**To do**
Repeat the listing word for word, but skip any pictures.
************
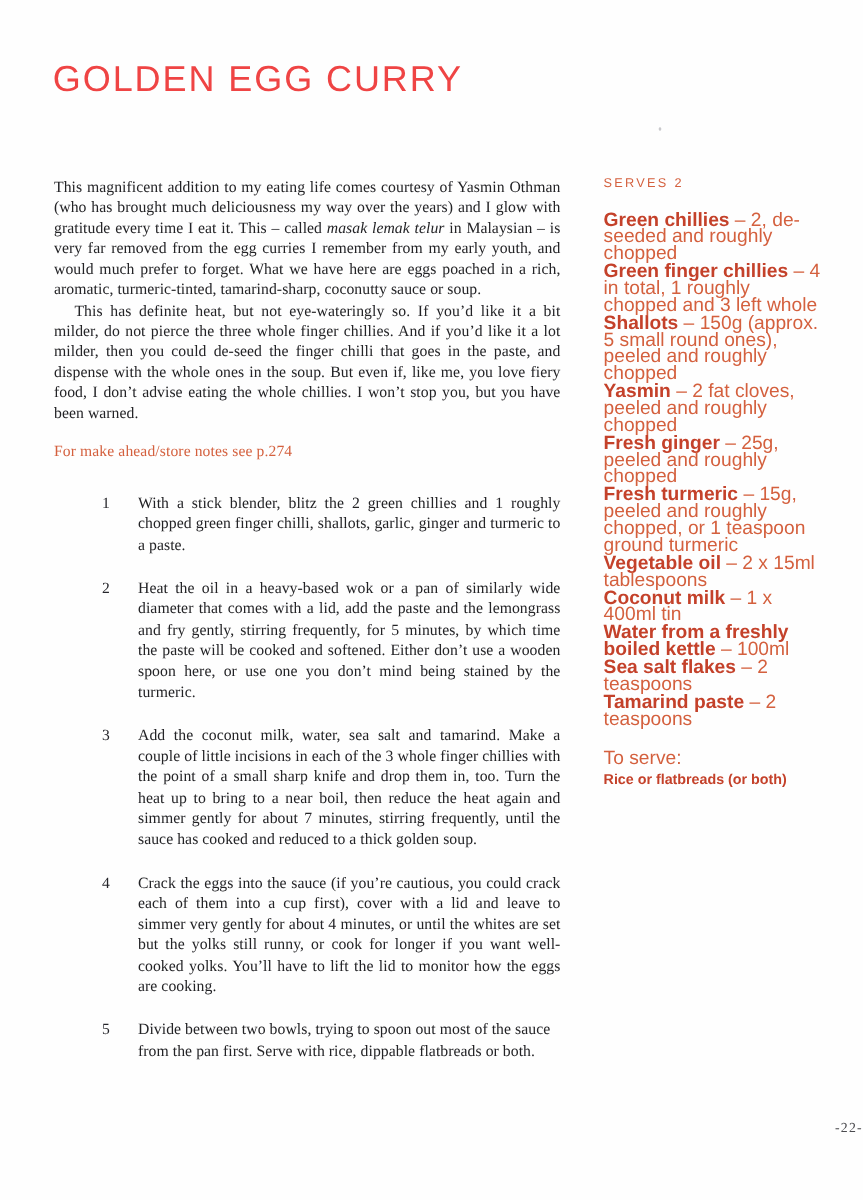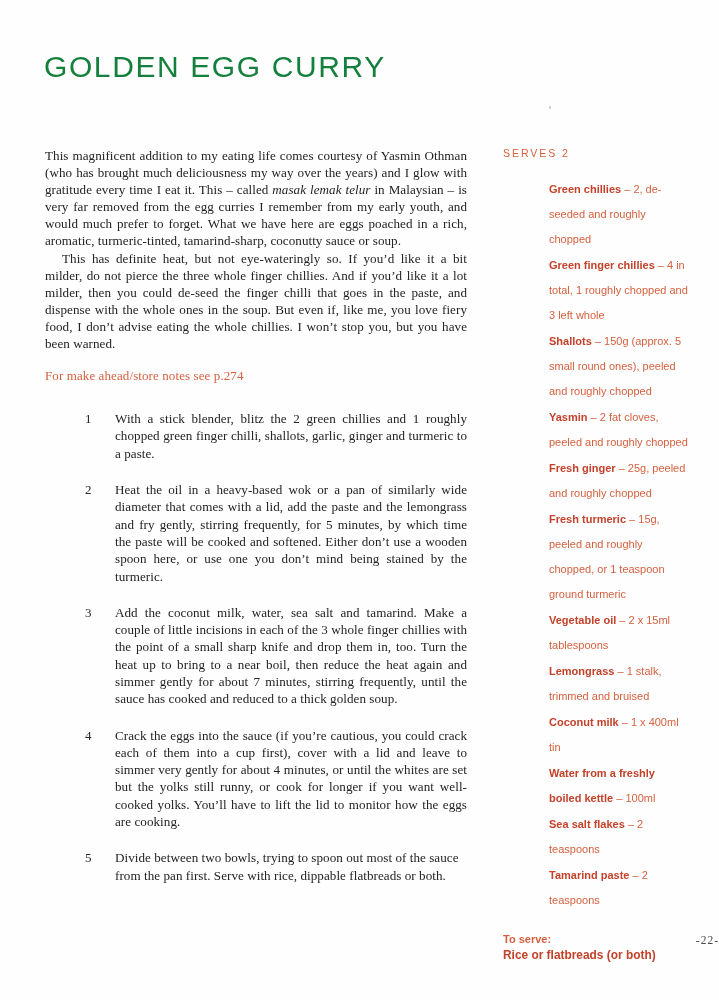"GOLDEN EGG CURRY" .recipe-title { color: #15803d -> #ef4444 }
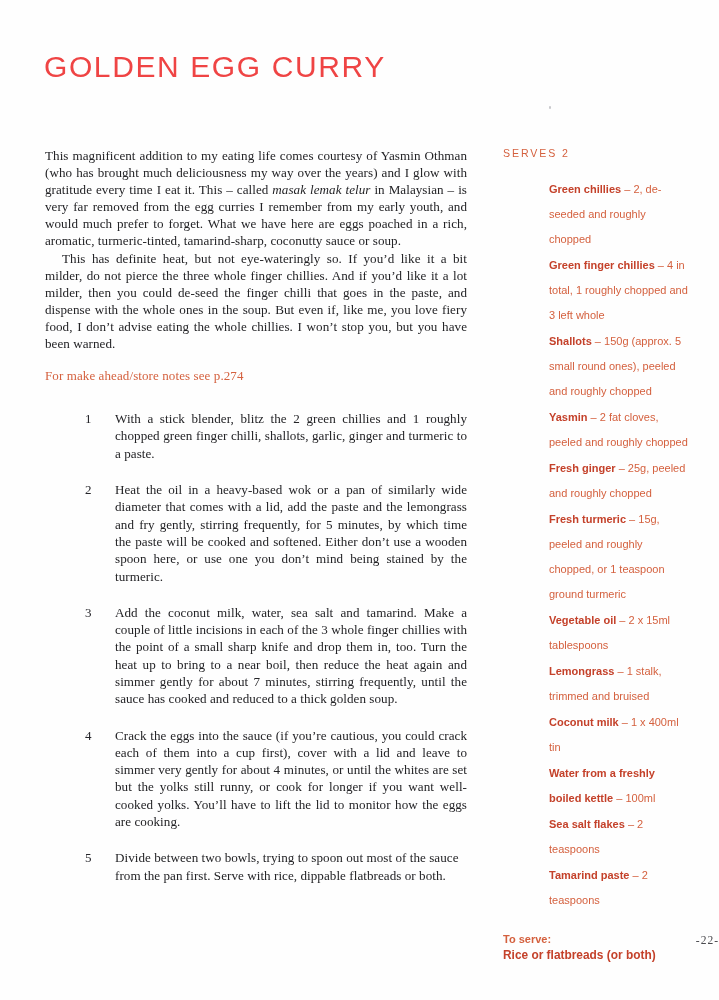"Green chillies – 2, de-seeded" .ing-item { font-size: 11px -> 16px; line-height: 25px -> 14px; margin-left: 46px -> none }
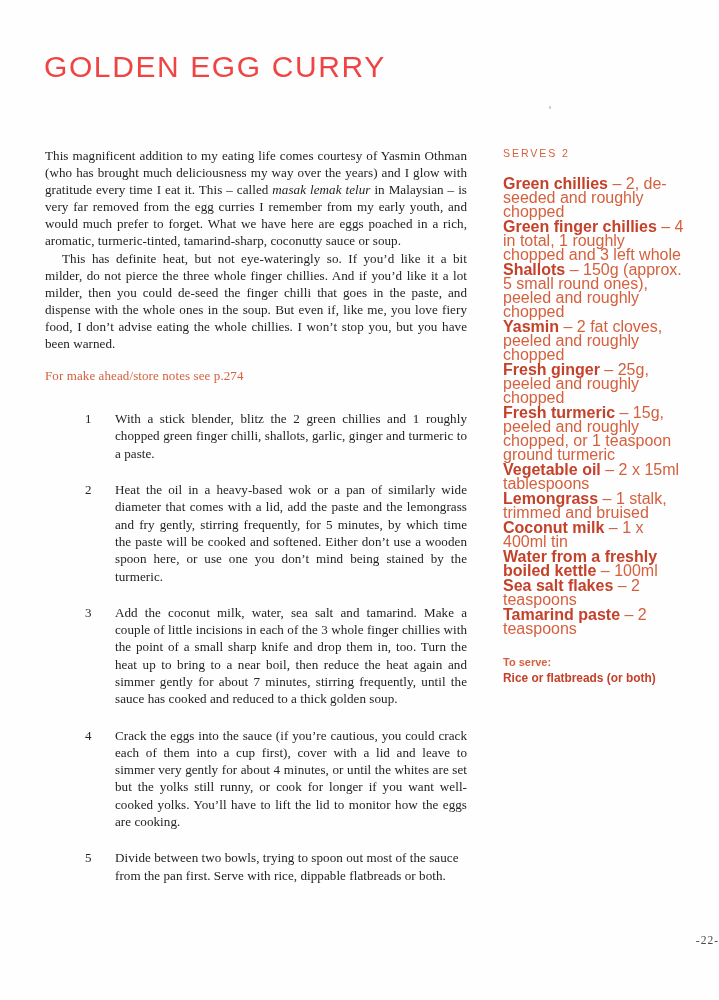"Lemongrass – 1 stalk, trimmed" li.ing-item { html: <li><span>Lemongrass</span><span> – 1 stalk, trimmed and bruised</span></li> -> none }
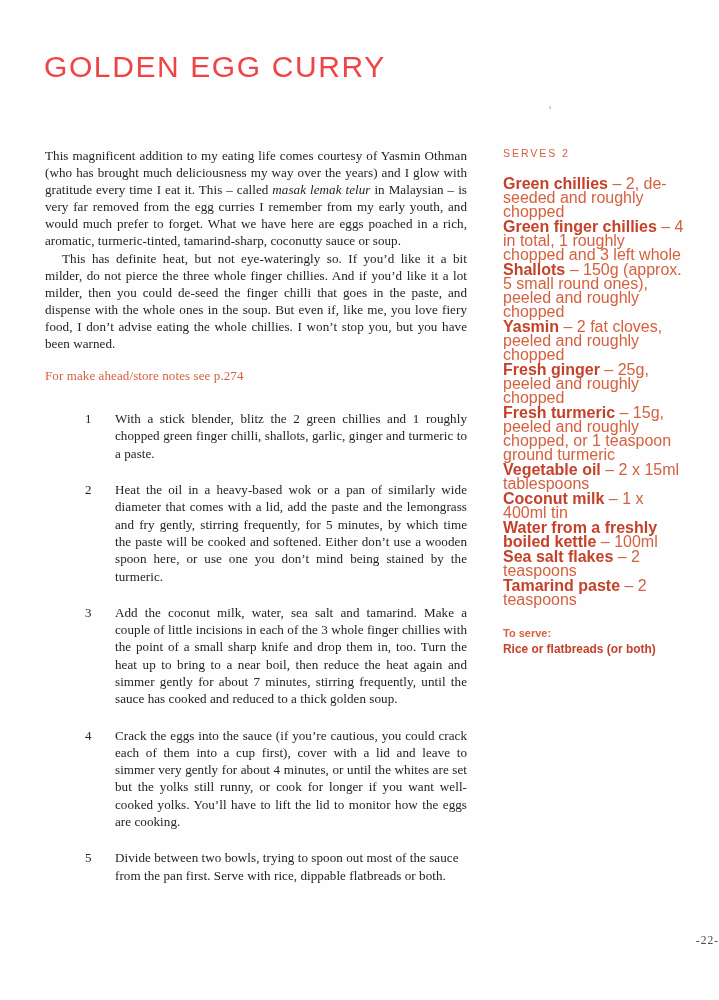"To serve:" .toserve-label { font-size: 11px -> 16px; font-weight: bold -> normal }
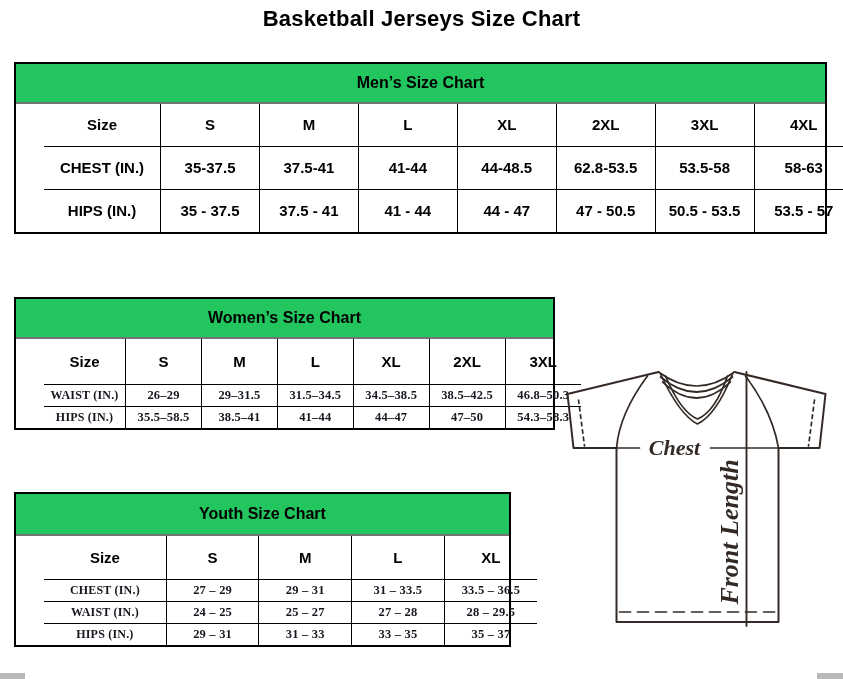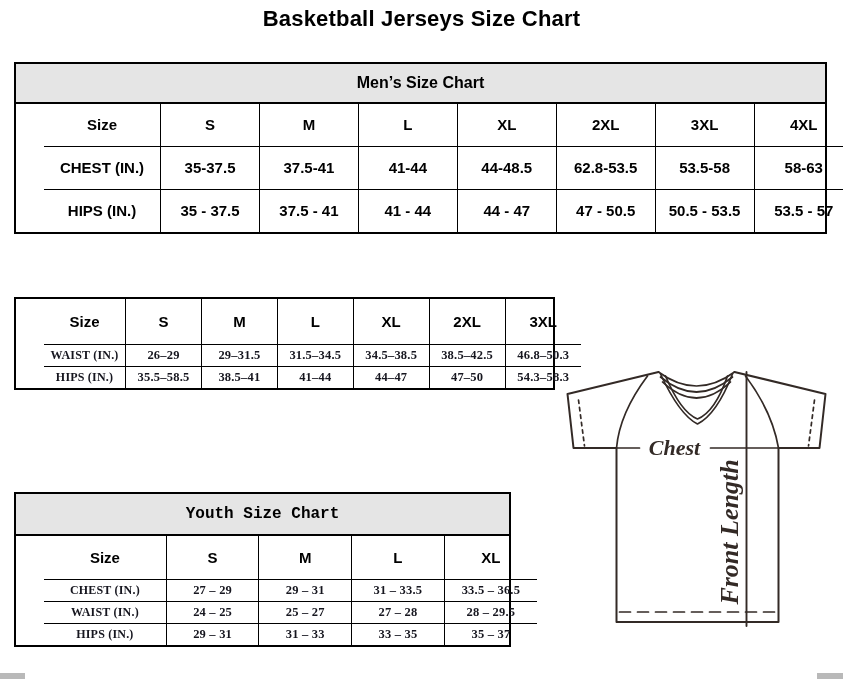"Men’s Size Chart" .chart-title { background: #e5e5e5 -> #22c55e; border-bottom: 2px solid #000000 -> 2px solid #737373 }
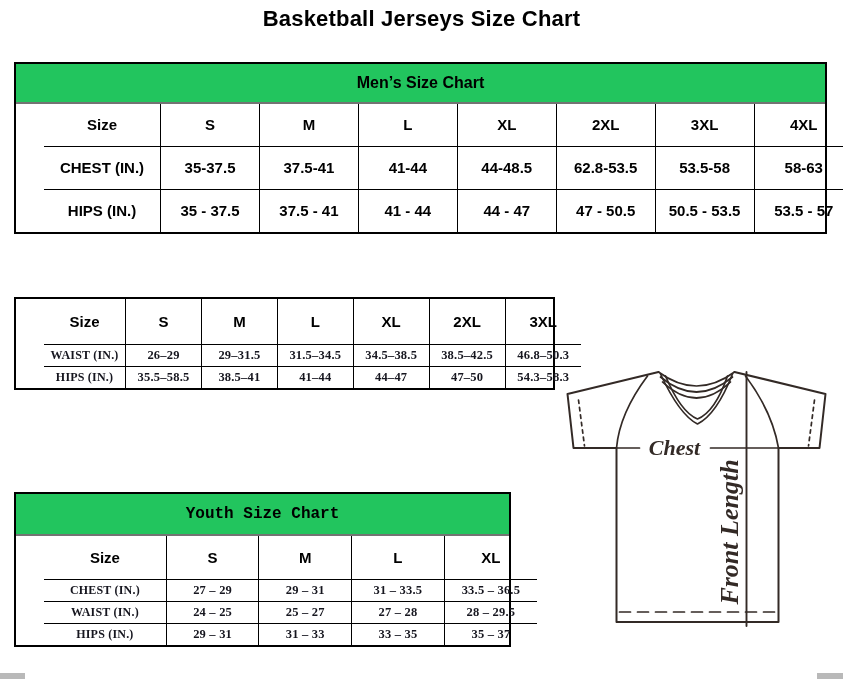"Women’s Size Chart" div.chart-title { html: none -> <div>Women’s Size Chart</div> }
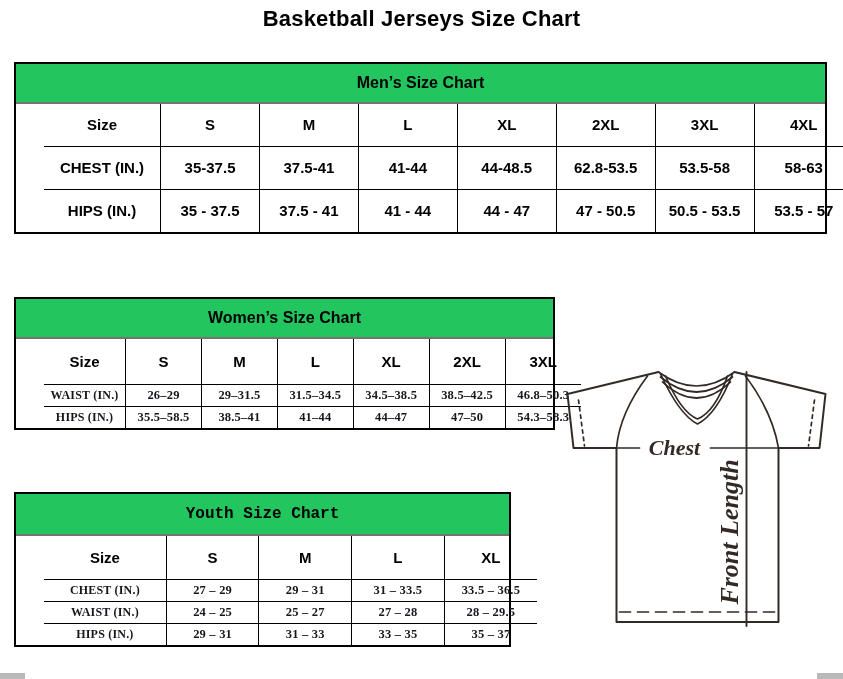"Youth Size Chart" .youth .chart-title { font-family: Liberation Mono, monospace -> none }
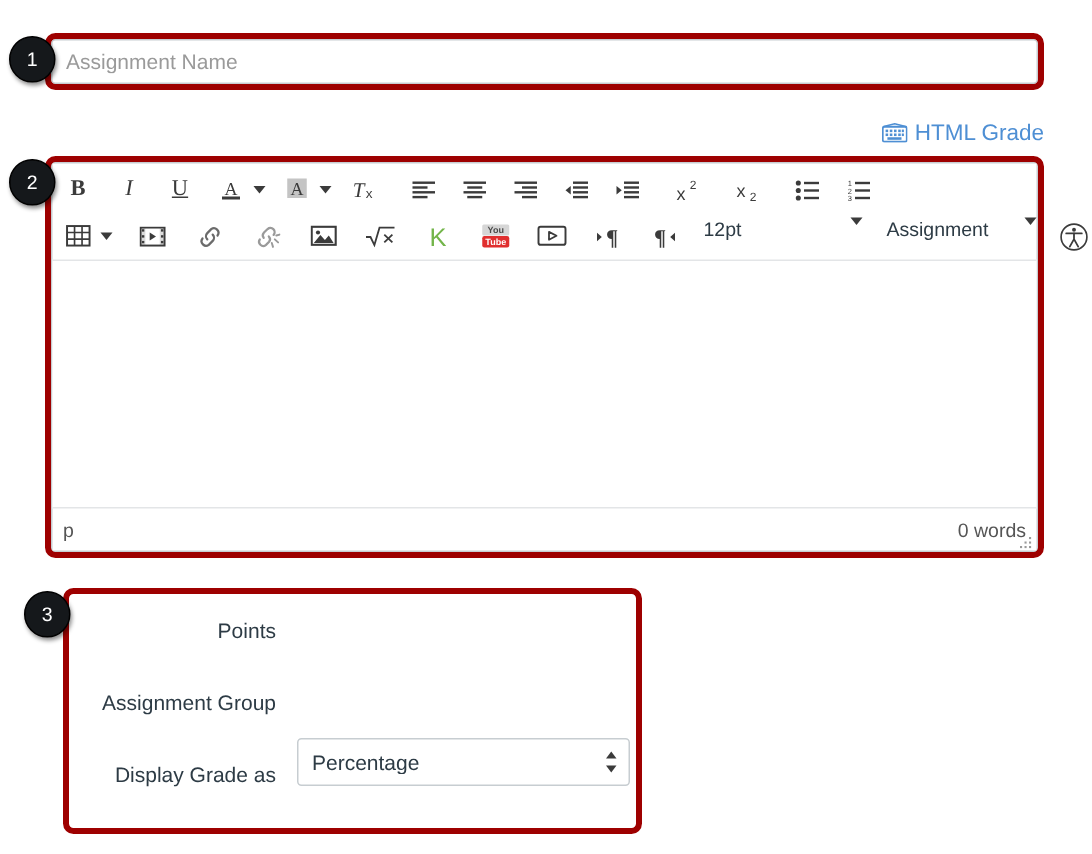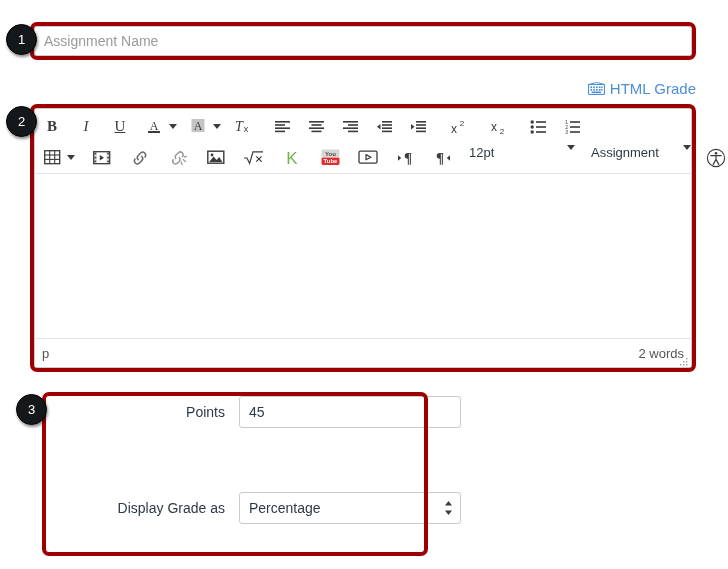"2 words" span { text: 2 -> 0 }
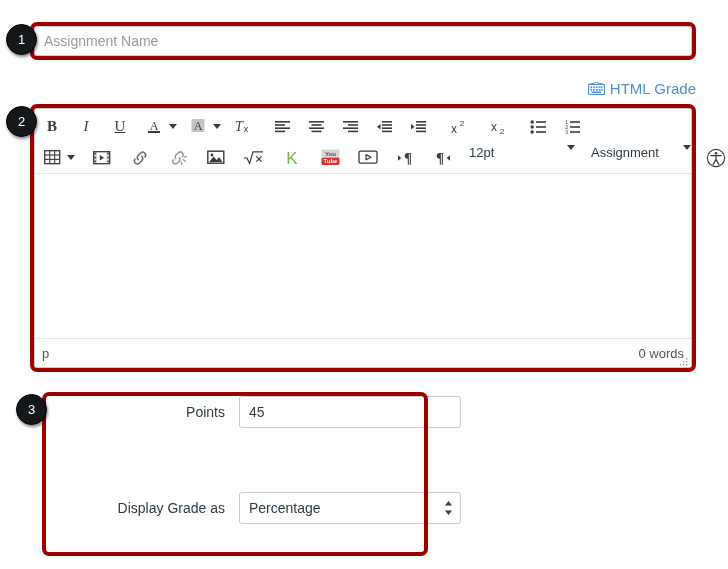"Points" .form-row { align-items: center -> flex-end; padding-left: 41px -> none }
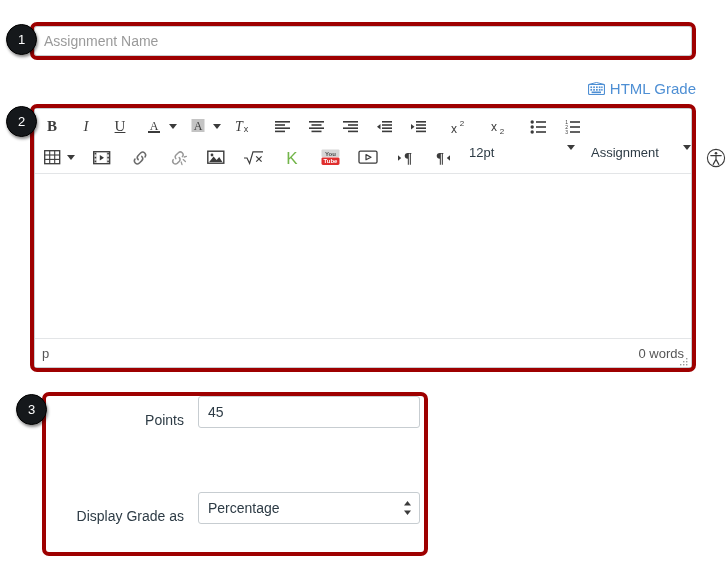"45" div.form-field { html: <div> <input> </div> -> none }
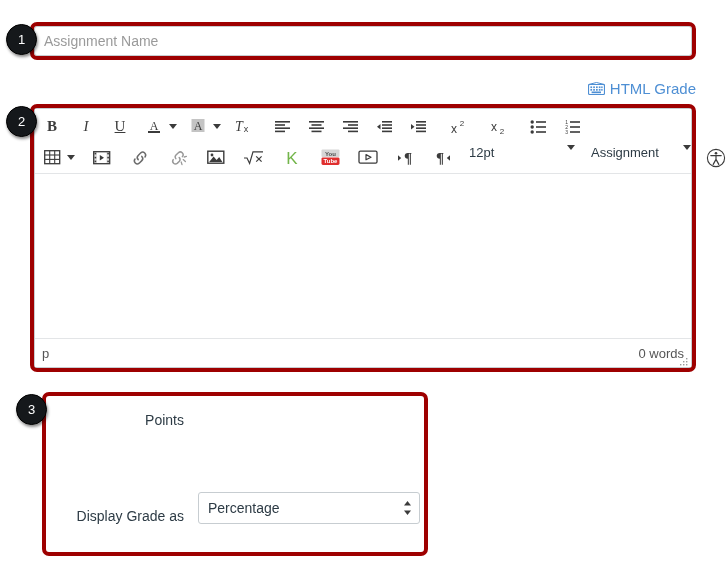"Assignment Group" div.form-label { html: none -> <div>Assignment Group</div> }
************
**Solution to this task**
"GOLDEN EGG CURRY" .recipe-title { color: #15803d -> #ef4444 }
"Green chillies – 2, de-seeded" .ing-item { font-size: 11px -> 16px; line-height: 25px -> 14px; margin-left: 46px -> none }
"Lemongrass – 1 stalk, trimmed" li.ing-item { html: <li><span>Lemongrass</span><span> – 1 stalk, trimmed and bruised</span></li> -> none }
"To serve:" .toserve-label { font-size: 11px -> 16px; font-weight: bold -> normal }
"Men’s Size Chart" .chart-title { background: #e5e5e5 -> #22c55e; border-bottom: 2px solid #000000 -> 2px solid #737373 }
"Women’s Size Chart" div.chart-title { html: none -> <div>Women’s Size Chart</div> }
"Youth Size Chart" .youth .chart-title { font-family: Liberation Mono, monospace -> none }
"2 words" span { text: 2 -> 0 }
"Points" .form-row { align-items: center -> flex-end; padding-left: 41px -> none }
"45" div.form-field { html: <div> <input> </div> -> none }
"Assignment Group" div.form-label { html: none -> <div>Assignment Group</div> }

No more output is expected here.